(Records excerpted from a collection)

--------------------

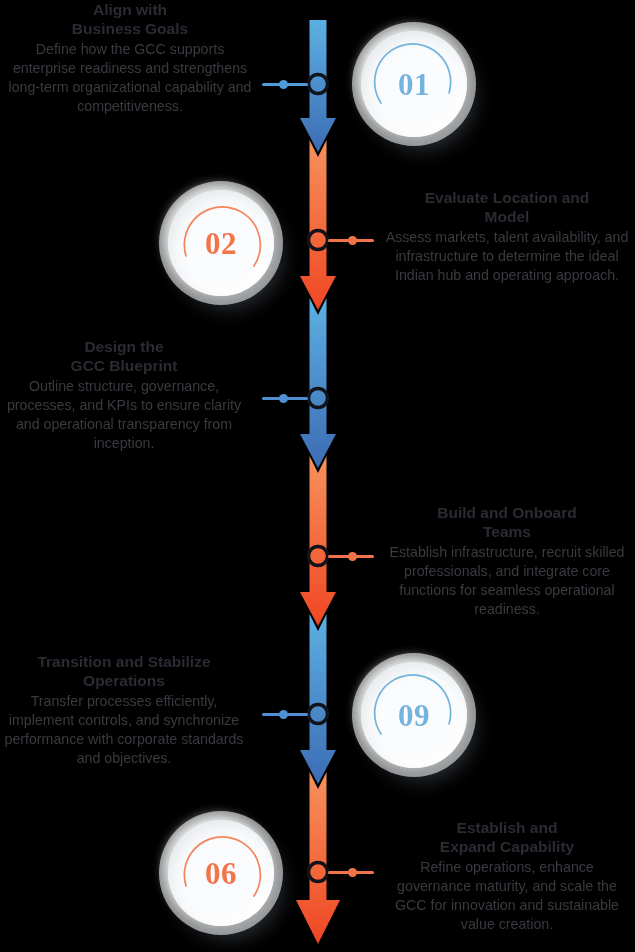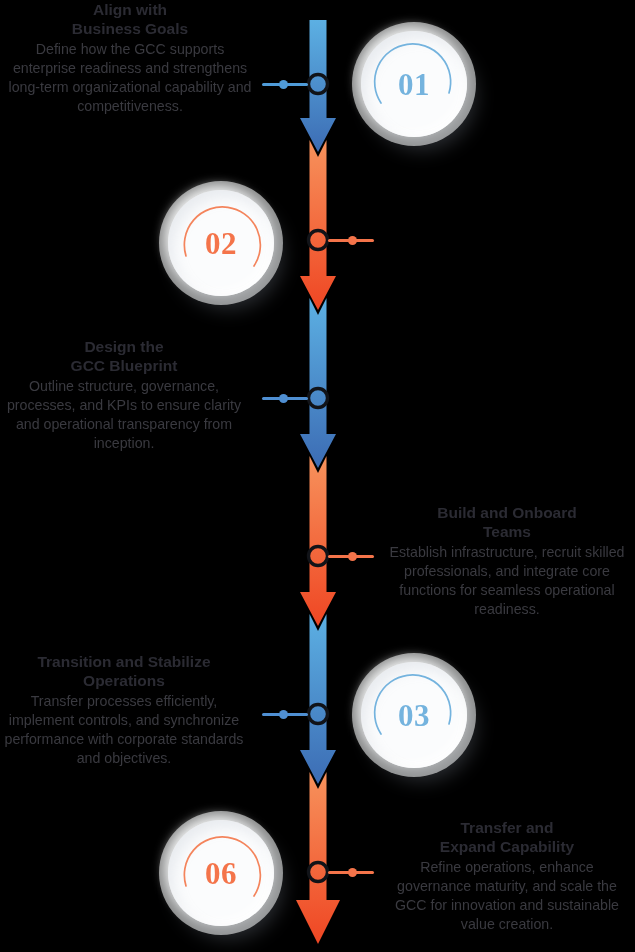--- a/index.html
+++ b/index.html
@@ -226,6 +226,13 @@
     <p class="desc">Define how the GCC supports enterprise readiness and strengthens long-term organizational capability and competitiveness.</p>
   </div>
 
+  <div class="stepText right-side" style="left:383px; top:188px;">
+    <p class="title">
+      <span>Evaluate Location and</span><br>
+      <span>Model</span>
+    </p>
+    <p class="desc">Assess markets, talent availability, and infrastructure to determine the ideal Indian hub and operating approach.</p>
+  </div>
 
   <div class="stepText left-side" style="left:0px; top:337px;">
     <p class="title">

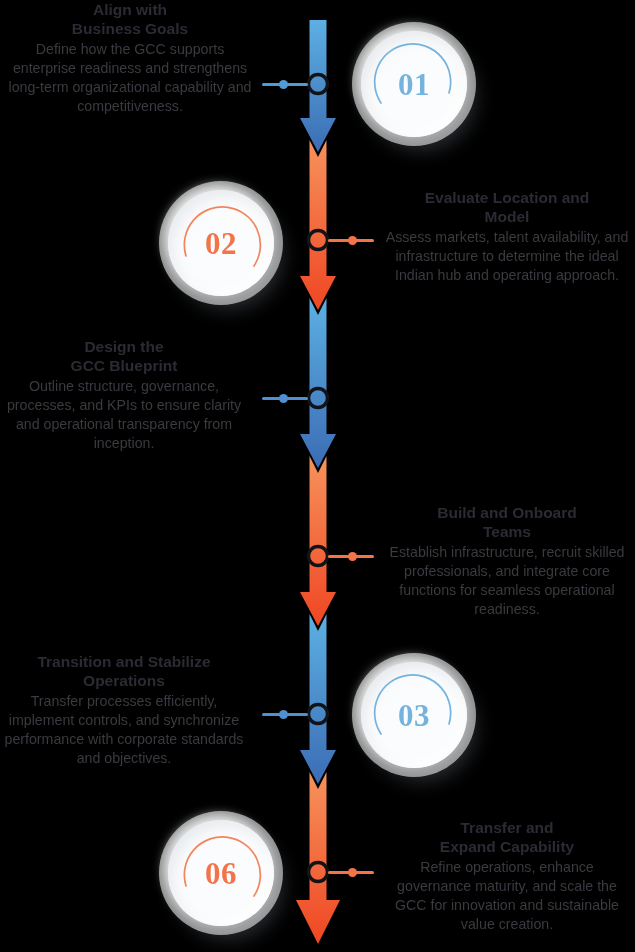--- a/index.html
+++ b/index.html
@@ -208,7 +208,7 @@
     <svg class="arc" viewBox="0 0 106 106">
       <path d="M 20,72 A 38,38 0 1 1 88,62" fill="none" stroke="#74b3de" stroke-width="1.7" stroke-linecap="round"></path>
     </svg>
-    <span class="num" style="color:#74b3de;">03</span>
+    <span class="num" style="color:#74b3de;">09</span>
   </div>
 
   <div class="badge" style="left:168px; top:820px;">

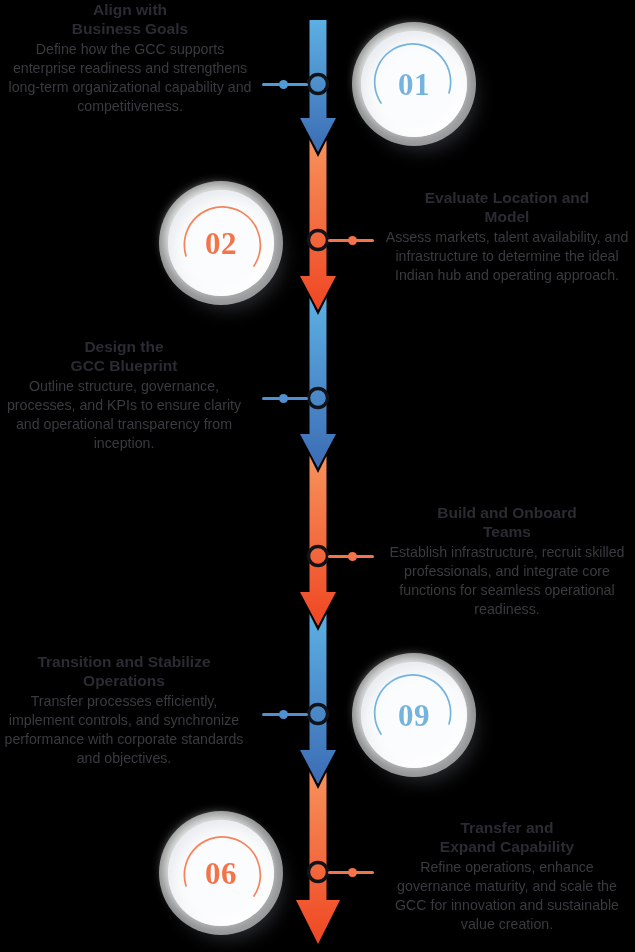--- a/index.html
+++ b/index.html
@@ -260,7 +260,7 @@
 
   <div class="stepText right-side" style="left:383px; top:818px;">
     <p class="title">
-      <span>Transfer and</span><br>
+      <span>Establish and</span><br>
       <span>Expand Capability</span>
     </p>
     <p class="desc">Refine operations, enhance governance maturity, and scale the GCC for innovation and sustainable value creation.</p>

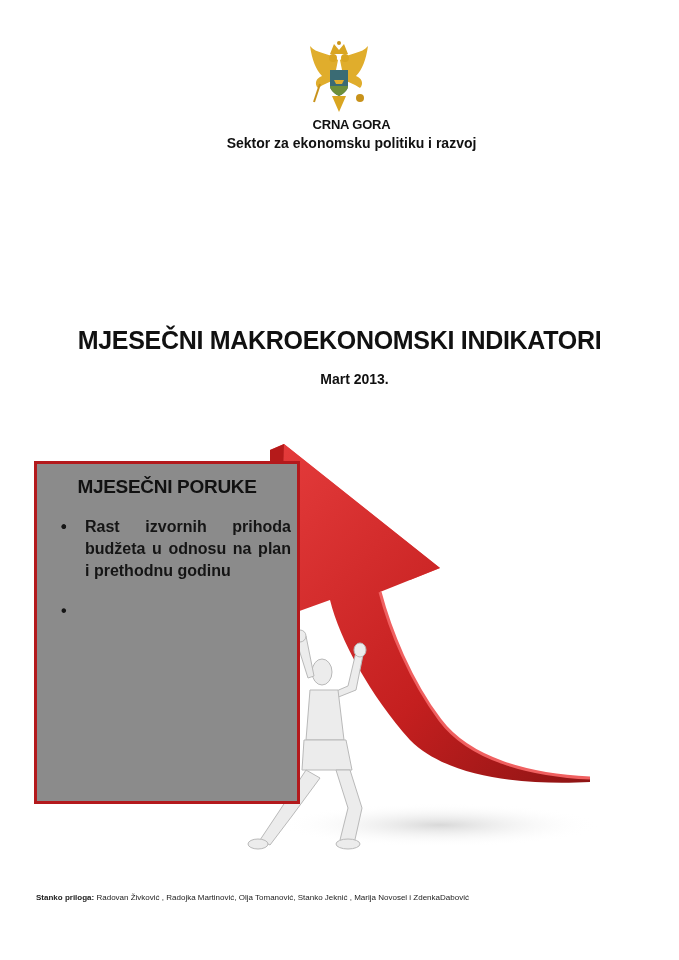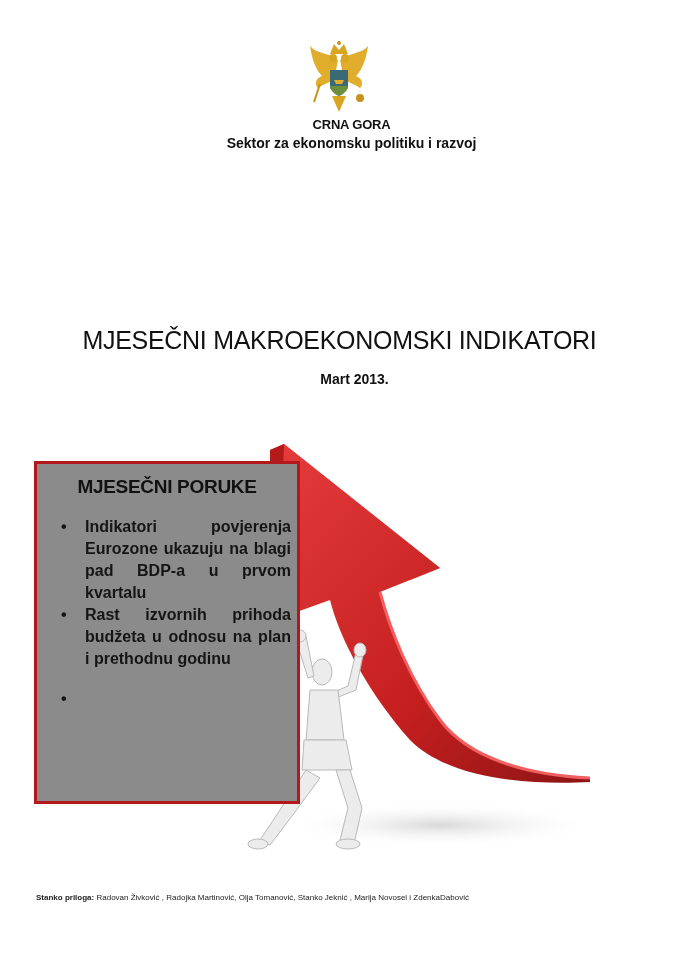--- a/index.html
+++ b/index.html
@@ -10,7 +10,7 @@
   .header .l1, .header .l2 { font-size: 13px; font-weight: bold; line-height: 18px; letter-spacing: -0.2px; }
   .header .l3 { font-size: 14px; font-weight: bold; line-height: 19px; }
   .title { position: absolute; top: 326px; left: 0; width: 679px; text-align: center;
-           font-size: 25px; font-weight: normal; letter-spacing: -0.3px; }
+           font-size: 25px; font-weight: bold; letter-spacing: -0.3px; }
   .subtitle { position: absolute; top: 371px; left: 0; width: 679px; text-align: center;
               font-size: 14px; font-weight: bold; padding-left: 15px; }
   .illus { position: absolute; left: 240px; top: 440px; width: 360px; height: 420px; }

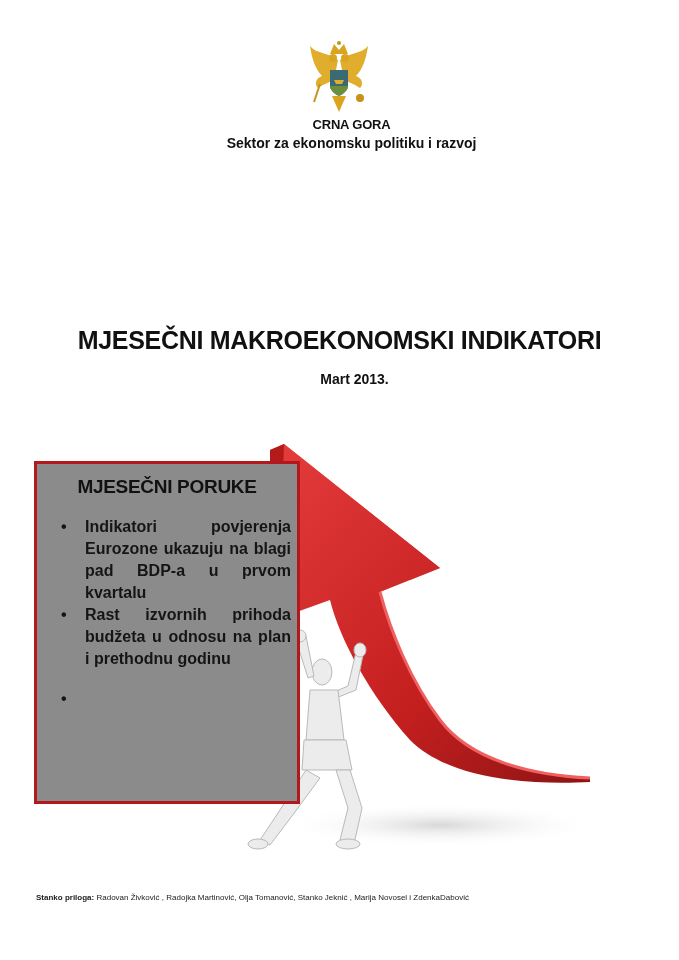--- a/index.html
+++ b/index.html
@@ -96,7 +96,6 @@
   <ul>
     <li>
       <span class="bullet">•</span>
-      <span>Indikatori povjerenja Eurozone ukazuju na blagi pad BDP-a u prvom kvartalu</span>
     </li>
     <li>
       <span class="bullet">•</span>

--------------------

§ WHAT IS REQUIRED: The reply must consist of the records, repeated exactly, minus any images.

§ SOLUTION FOR THIS EXERCISE:
--- a/index.html
+++ b/index.html
@@ -226,6 +226,13 @@
     <p class="desc">Define how the GCC supports enterprise readiness and strengthens long-term organizational capability and competitiveness.</p>
   </div>
 
+  <div class="stepText right-side" style="left:383px; top:188px;">
+    <p class="title">
+      <span>Evaluate Location and</span><br>
+      <span>Model</span>
+    </p>
+    <p class="desc">Assess markets, talent availability, and infrastructure to determine the ideal Indian hub and operating approach.</p>
+  </div>
 
   <div class="stepText left-side" style="left:0px; top:337px;">
     <p class="title">

--- a/index.html
+++ b/index.html
@@ -208,7 +208,7 @@
     <svg class="arc" viewBox="0 0 106 106">
       <path d="M 20,72 A 38,38 0 1 1 88,62" fill="none" stroke="#74b3de" stroke-width="1.7" stroke-linecap="round"></path>
     </svg>
-    <span class="num" style="color:#74b3de;">03</span>
+    <span class="num" style="color:#74b3de;">09</span>
   </div>
 
   <div class="badge" style="left:168px; top:820px;">

--- a/index.html
+++ b/index.html
@@ -260,7 +260,7 @@
 
   <div class="stepText right-side" style="left:383px; top:818px;">
     <p class="title">
-      <span>Transfer and</span><br>
+      <span>Establish and</span><br>
       <span>Expand Capability</span>
     </p>
     <p class="desc">Refine operations, enhance governance maturity, and scale the GCC for innovation and sustainable value creation.</p>

--- a/index.html
+++ b/index.html
@@ -10,7 +10,7 @@
   .header .l1, .header .l2 { font-size: 13px; font-weight: bold; line-height: 18px; letter-spacing: -0.2px; }
   .header .l3 { font-size: 14px; font-weight: bold; line-height: 19px; }
   .title { position: absolute; top: 326px; left: 0; width: 679px; text-align: center;
-           font-size: 25px; font-weight: normal; letter-spacing: -0.3px; }
+           font-size: 25px; font-weight: bold; letter-spacing: -0.3px; }
   .subtitle { position: absolute; top: 371px; left: 0; width: 679px; text-align: center;
               font-size: 14px; font-weight: bold; padding-left: 15px; }
   .illus { position: absolute; left: 240px; top: 440px; width: 360px; height: 420px; }

--- a/index.html
+++ b/index.html
@@ -96,7 +96,6 @@
   <ul>
     <li>
       <span class="bullet">•</span>
-      <span>Indikatori povjerenja Eurozone ukazuju na blagi pad BDP-a u prvom kvartalu</span>
     </li>
     <li>
       <span class="bullet">•</span>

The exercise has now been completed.